Abstract

Skeletal cells secrete insulin-like growth factors (IGFs) I and II and six known IGF binding proteins (IGFBPs). IGFBP-5 stimulates bone formation, and its synthesis correlates with changes in osteoblast cell growth. We tested the effects of basic fibroblast growth factor (bFGF), transforming growth factor beta 1 (TGF beta 1), and platelet-derived growth factor (PDGF) BB on IGFBP-5 expression in cultures of osteoblast-enriched cells from 22-day-old fetal rat calvariae (Ob cells). Treatment of Ob cells with bFGF, TGF beta 1, and PDGF BB caused a time- and dose-dependent decrease in IGFBP-5 mRNA levels and inhibited IGFBP-5 polypeptide levels in the extracellular matrix.
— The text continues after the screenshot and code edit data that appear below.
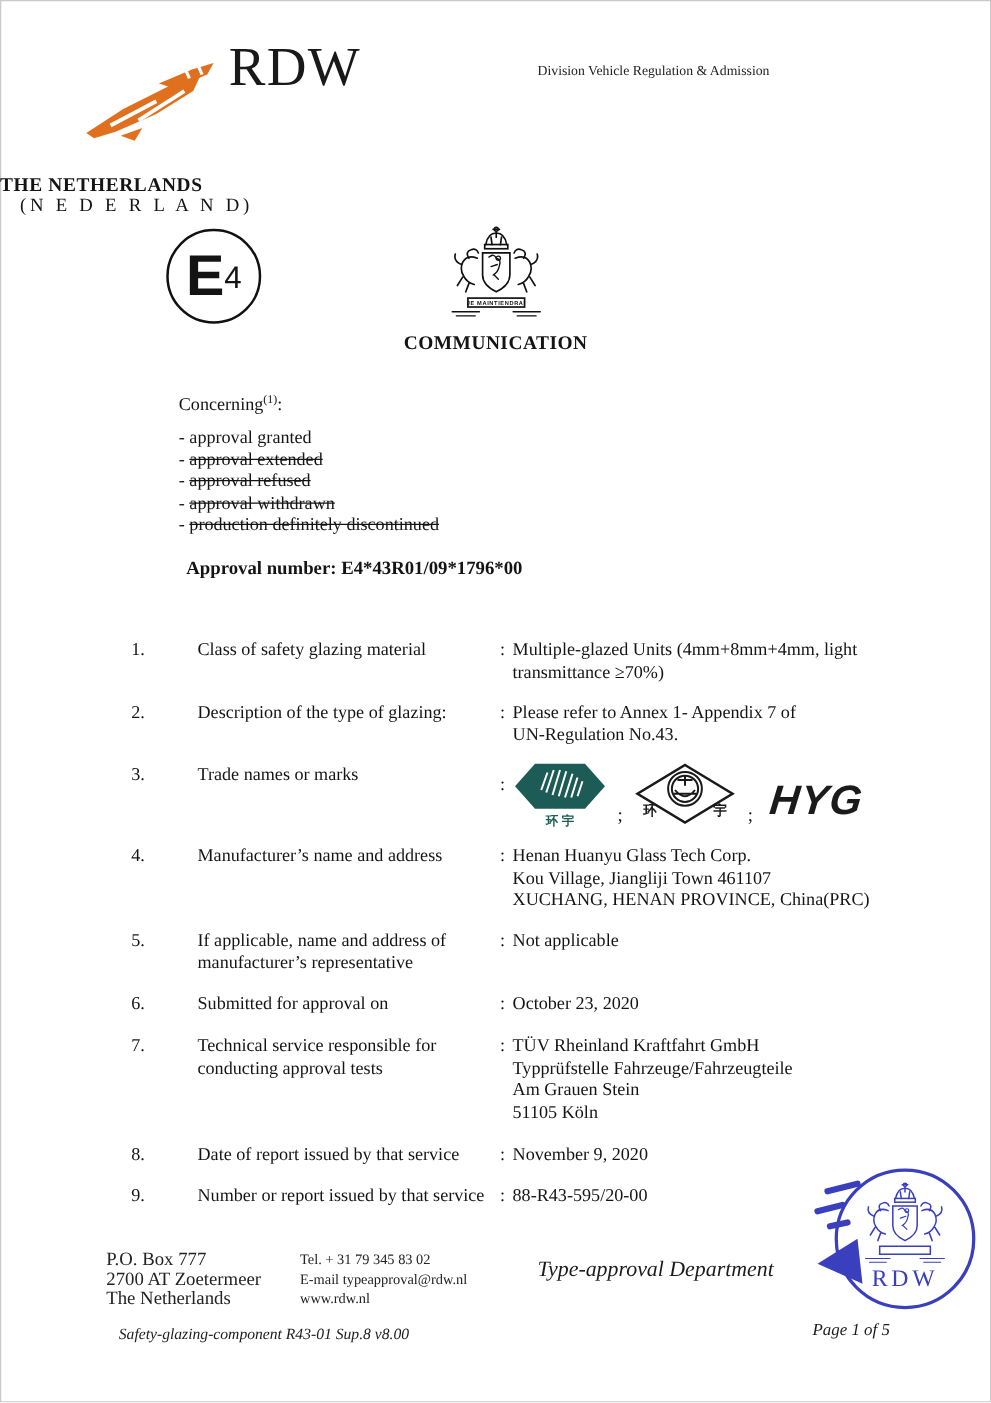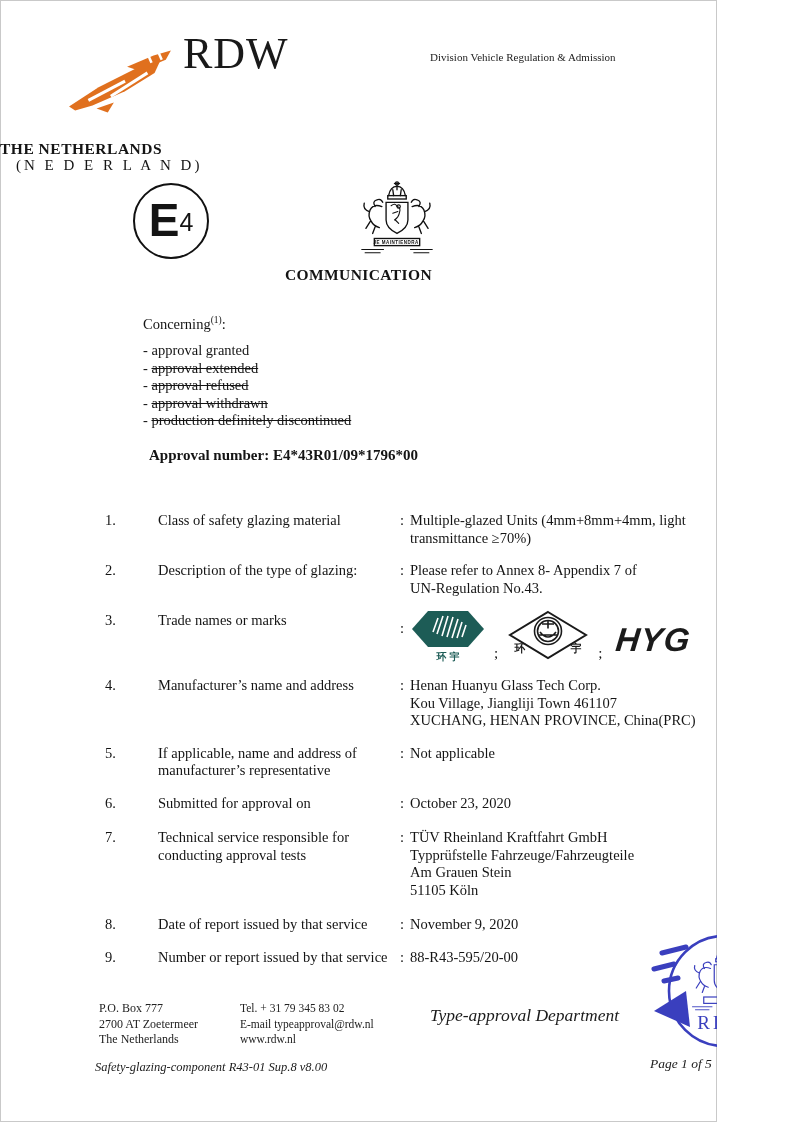--- a/index.html
+++ b/index.html
@@ -5,7 +5,7 @@
   html,body{margin:0;padding:0;background:#ffffff;}
   .page{
     position:relative;
-    width:717px;height:1122px;
+    width:793px;height:1122px;
     background:#fff;
     box-shadow: inset 0 0 0 1px #c9c9c9;
     font-family:"Liberation Serif",serif;

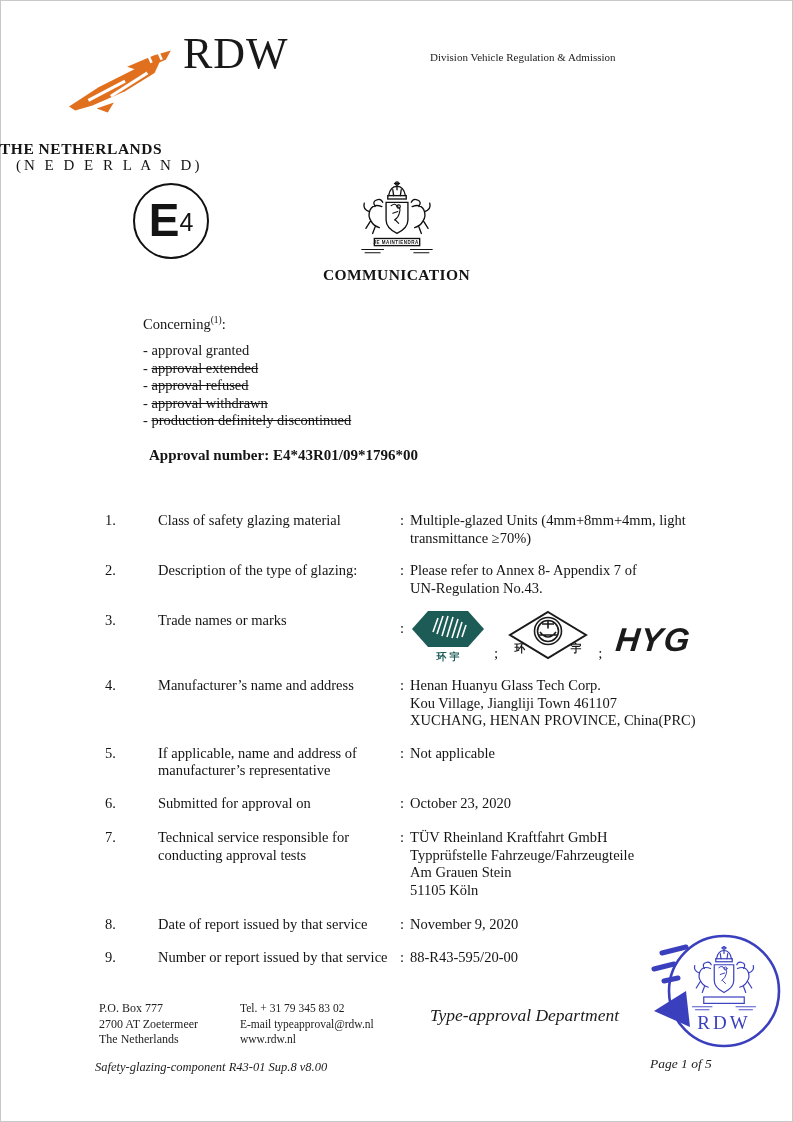--- a/index.html
+++ b/index.html
@@ -148,7 +148,7 @@
       <div class="pre">Description of the type of glazing:</div>
       <div class="val">
           <span>:</span>
-          <div class="pre">Please refer to Annex 8- Appendix 7 of
+          <div class="pre">Please refer to Annex 1- Appendix 7 of
 UN-Regulation No.43.</div>
         </div>
     </div>

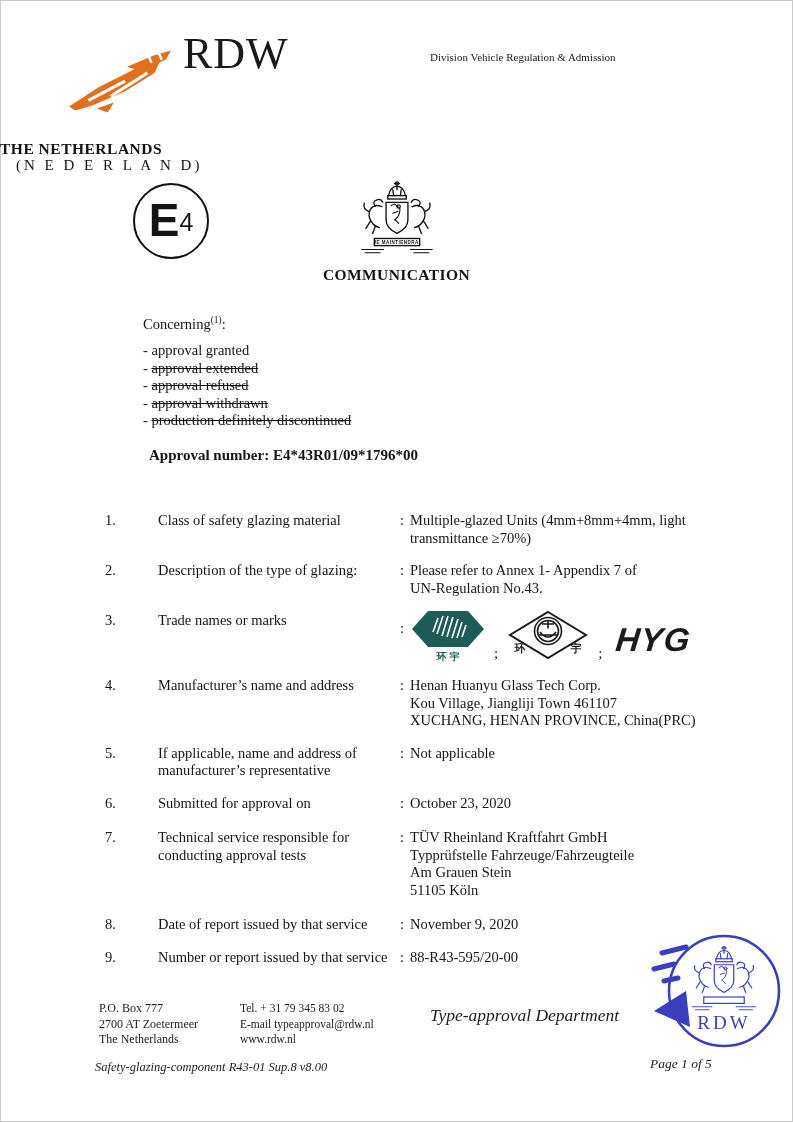--- a/index.html
+++ b/index.html
@@ -51,7 +51,7 @@
   }
   .semi{font-size:15px;margin:0 1px 2px 1px;}
   
-  .f-address{position:absolute;left:99px;top:1001px;font-size:12px;line-height:15.5px;white-space:pre-line;color:#222;}
+  .f-address{position:absolute;left:85px;top:1001px;font-size:15px;line-height:15.5px;white-space:pre-line;color:#222;}
   .f-contact{position:absolute;left:240px;top:1001px;font-size:11.5px;line-height:15.5px;white-space:pre-line;color:#222;}
   .f-dept{position:absolute;left:430px;top:1005px;font-style:italic;font-size:17.5px;color:#1b1b1b;}
   .stamp{position:absolute;left:646px;top:931px;width:146px;height:124px;color:#3a3fbe;}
The effects of bFGF, TGF beta 1, and PDGF BB on IGFBP-5 transcripts were independent of cell division and were observed in the presence and absence of hydroxyurea. bFGF, TGF beta 1, and PDGF BB did not modify the decay of IGFBP-5 mRNA in transcriptionally arrested Ob cells, and they inhibited IGFBP-5 heterogeneous nuclear RNA and the rate of IGFBP-5 transcription. In conclusion, bFGF, TGF beta 1, and PDGF BB inhibit IGFBP-5 expression in Ob cells independently of their mitogenic activity and through mechanisms that involve decreased transcription.